The rear of the vehicle and its stowage is shown in this picture. (Picture from TM 9-729 Light Tank M24.)
The top of the tank is seen in this picture. Not labeled is the aperture for the smoke mortar, which is visible in the turret roof in front of the loader's position. (Picture from TM 9-729 Light Tank M24.)
The innards of the tank are diagrammed in this sketch. (Picture from TM 9-1729C Ordnance Maintenance--Light Tank M24 and 155-mm Howitzer Motor Carriage M41 Tracks, Suspension, Hull and Turret.)
The driver's controls are detailed here. The driver and assistant driver each had a set of pedals and levers (although the assistant driver lacked knobs on the steering lever ends to activate the parking brakes). The transmission range selector lever allowed the driver to select neutral, drive, or low range. This lever did not shift gears, but positioned the valves in the transmission control mechanism for the appropriate range.
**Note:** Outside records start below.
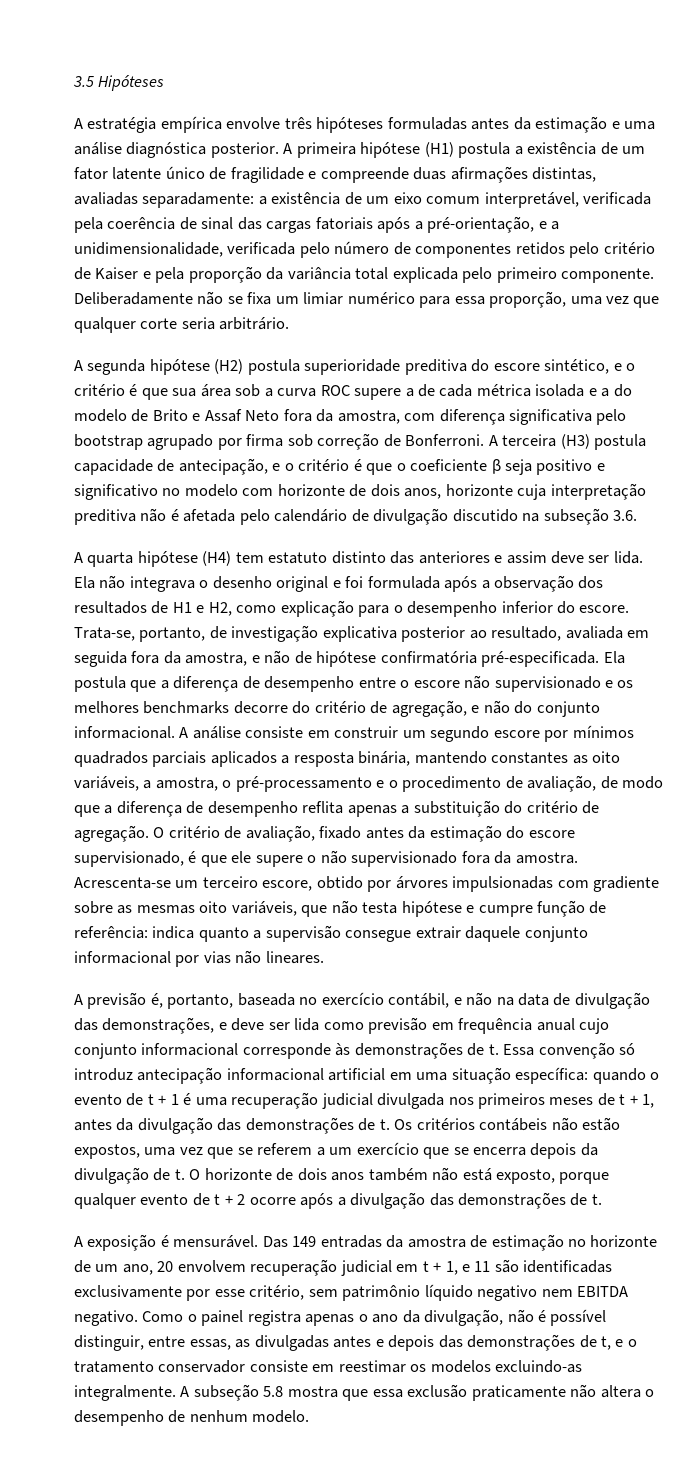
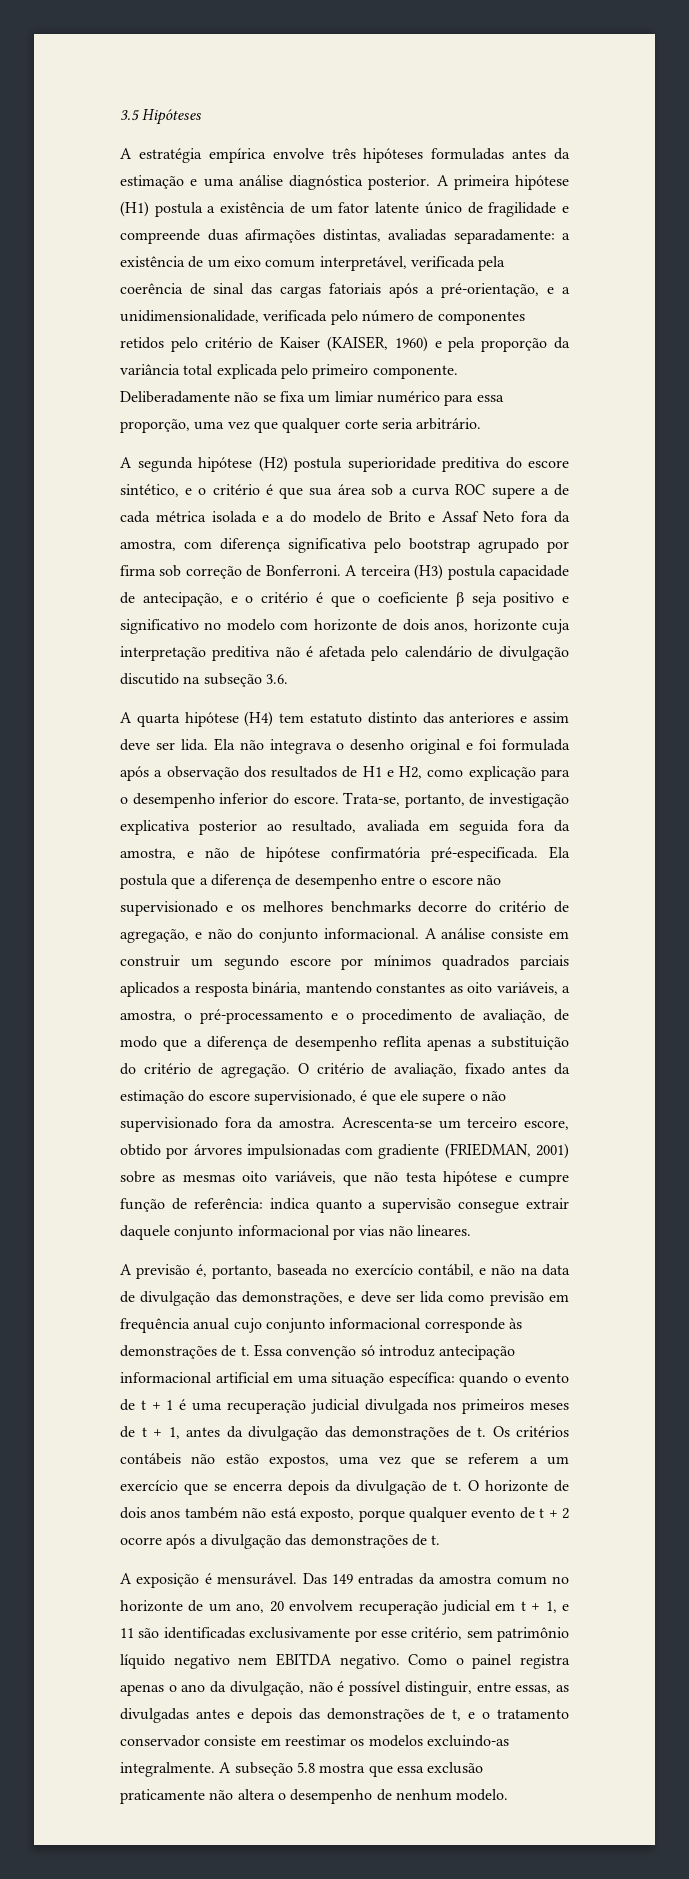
- a existência de um eixo comum interpretável, verificada pela coerência de sinal das cargas fatoriais após a pré-orientação, e a unidimensionalidade, verificada pelo número de componentes retidos pelo critério de Kaiser e pela proporção da variância total explicada pelo primeiro componente.
+ a existência de um eixo comum interpretável, verificada pela coerência de sinal das cargas fatoriais após a pré-orientação, e a unidimensionalidade, verificada pelo número de componentes retidos pelo critério de Kaiser (KAISER, 1960) e pela proporção da variância total explicada pelo primeiro componente.
- Acrescenta-se um terceiro escore, obtido por árvores impulsionadas com gradiente sobre as mesmas oito variáveis, que não testa hipótese e cumpre função de referência: indica quanto a supervisão consegue extrair daquele conjunto informacional por vias não lineares.
+ Acrescenta-se um terceiro escore, obtido por árvores impulsionadas com gradiente (FRIEDMAN, 2001) sobre as mesmas oito variáveis, que não testa hipótese e cumpre função de referência: indica quanto a supervisão consegue extrair daquele conjunto informacional por vias não lineares.
- Das 149 entradas da amostra de estimação no horizonte de um ano, 20 envolvem recuperação judicial em t + 1, e 11 são identificadas exclusivamente por esse critério, sem patrimônio líquido negativo nem EBITDA negativo.
+ Das 149 entradas da amostra comum no horizonte de um ano, 20 envolvem recuperação judicial em t + 1, e 11 são identificadas exclusivamente por esse critério, sem patrimônio líquido negativo nem EBITDA negativo.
Low range allowed shifting through first and second speeds to take advantage of engine braking. The transfer unit shift control lever had positions for neutral, high and low ranges, and reverse. The accelerator pedal controlled both engines, and the neutral pedal allowed the driver to temporarily throw the tank into neutral without moving the transmission range selector. Releasing the pedal returned the transmissions to the selected lever position. Even though the transmissions were automatic, switching the transfer unit shift control between ranges required them to be in neutral, and the neutral pedal allowed the driver to do this without shifting the transmission range selector into neutral. (Picture from TM 9-729 Light Tank M24.)
This turret interior view showcases the gunner's controls. To activate the gun's vertical stabilizer, the gunner would move the elevating shifter lever to the right. That lever removed the elevating arc and pinion gear from mesh and activated the disengaged switch contacts. The gunner was provided with rheostats to adjust the stiffness of the stabilizer's vertical resistance as well as resistance during recoil. Both of these could be adjusted on the fly as conditions dictated. (Picture from TM 9-729 Light Tank M24.)